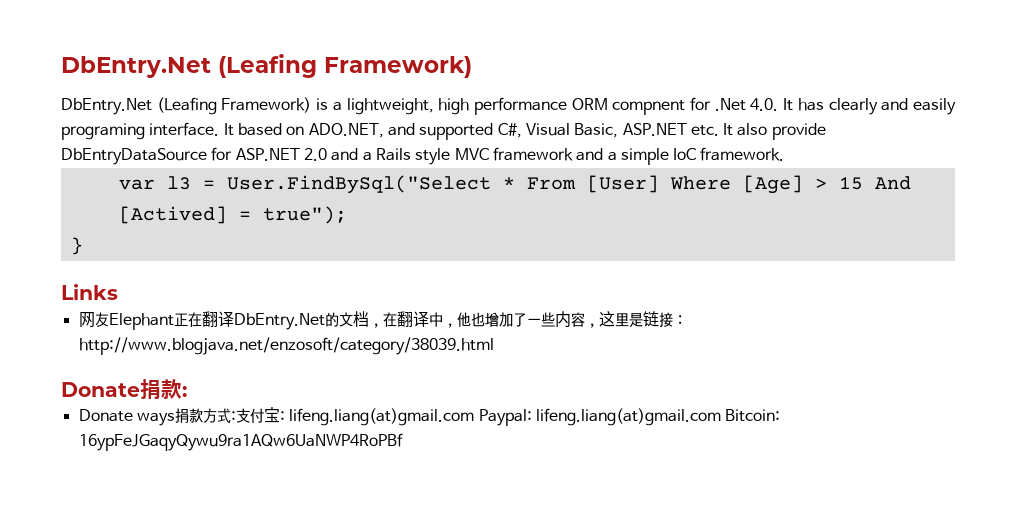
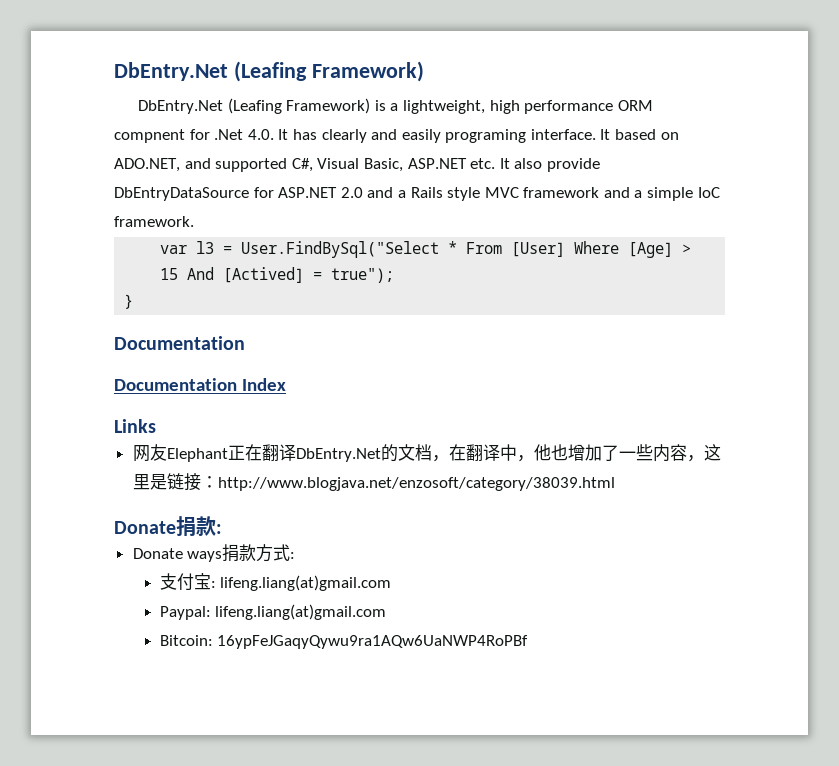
(83, 246) none -> [114,336,245,350] [114,378,286,391] // Documentation // Documentation Index
(236, 416) none -> (296, 555) //
(475, 417) none -> (392, 583) //
(721, 417) none -> (387, 612) //

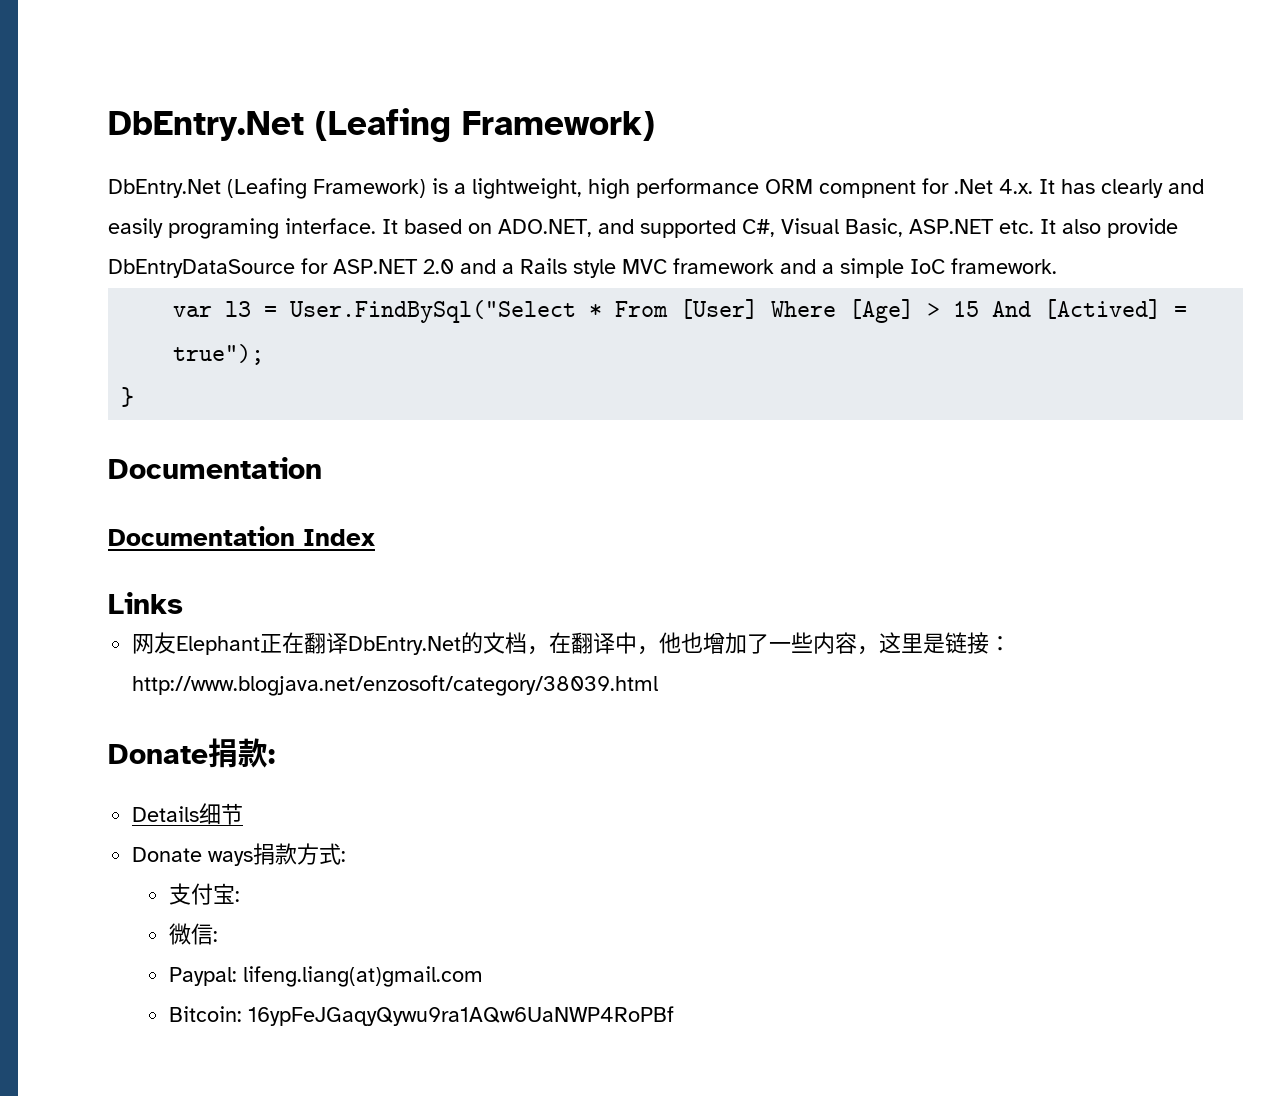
[247,129,274,140] 4.0. -> [999,179,1033,194] 4.x.
(222, 529) none -> [132,803,244,825] // Details细节
[220,575,392,591] lifeng.liang(at)gmail.com -> [168,923,218,945] // 微信:

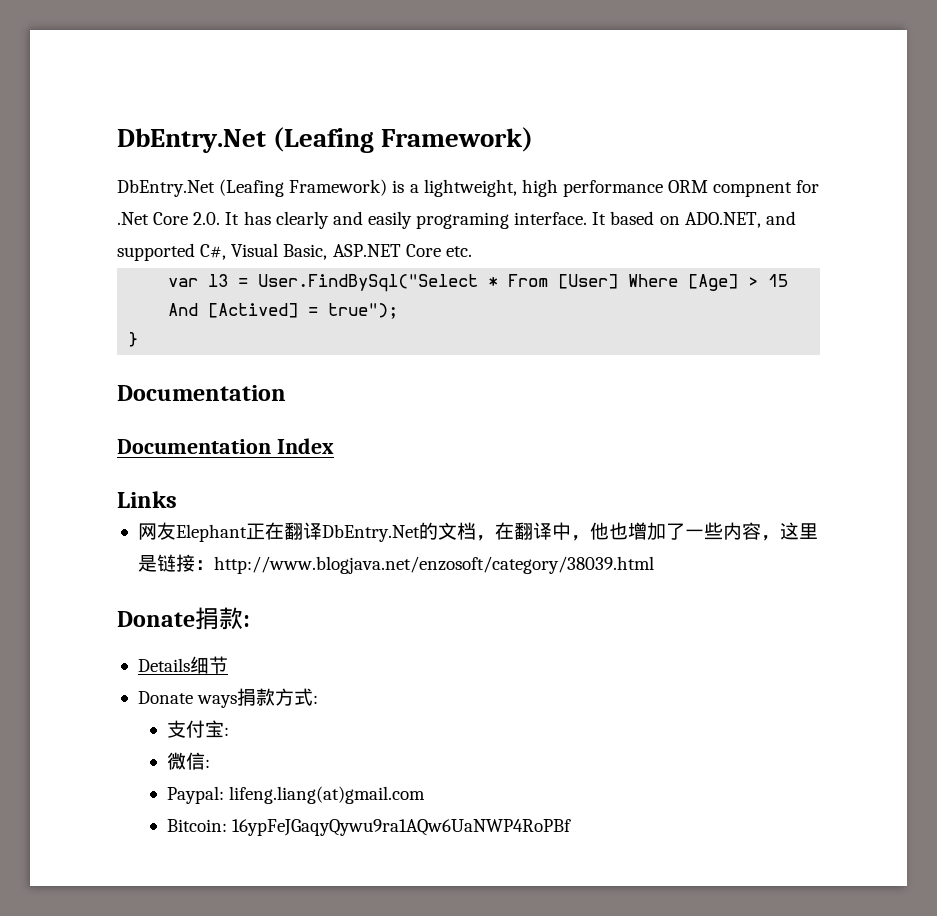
[999,179,1033,194] 4.x. -> [153,212,221,225] Core 2.0.
(994, 226) none -> [405,244,441,257] Core
[1040,218,1178,238] [108,258,1057,278] It also provide DbEntryDataSource for ASP.NET 2.0 and a Rails style MVC framework and a simple IoC framework. -> (472, 251) none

● ● ● ● ● ● ●

=== What you are asked to do ===
Every record, from top to bottom, gets written out exactly; no picture goes into the copy.

=== The answer ===
(83, 246) none -> [114,336,245,350] [114,378,286,391] // Documentation // Documentation Index
(236, 416) none -> (296, 555) //
(475, 417) none -> (392, 583) //
(721, 417) none -> (387, 612) //

[247,129,274,140] 4.0. -> [999,179,1033,194] 4.x.
(222, 529) none -> [132,803,244,825] // Details细节
[220,575,392,591] lifeng.liang(at)gmail.com -> [168,923,218,945] // 微信:

[999,179,1033,194] 4.x. -> [153,212,221,225] Core 2.0.
(994, 226) none -> [405,244,441,257] Core
[1040,218,1178,238] [108,258,1057,278] It also provide DbEntryDataSource for ASP.NET 2.0 and a Rails style MVC framework and a simple IoC framework. -> (472, 251) none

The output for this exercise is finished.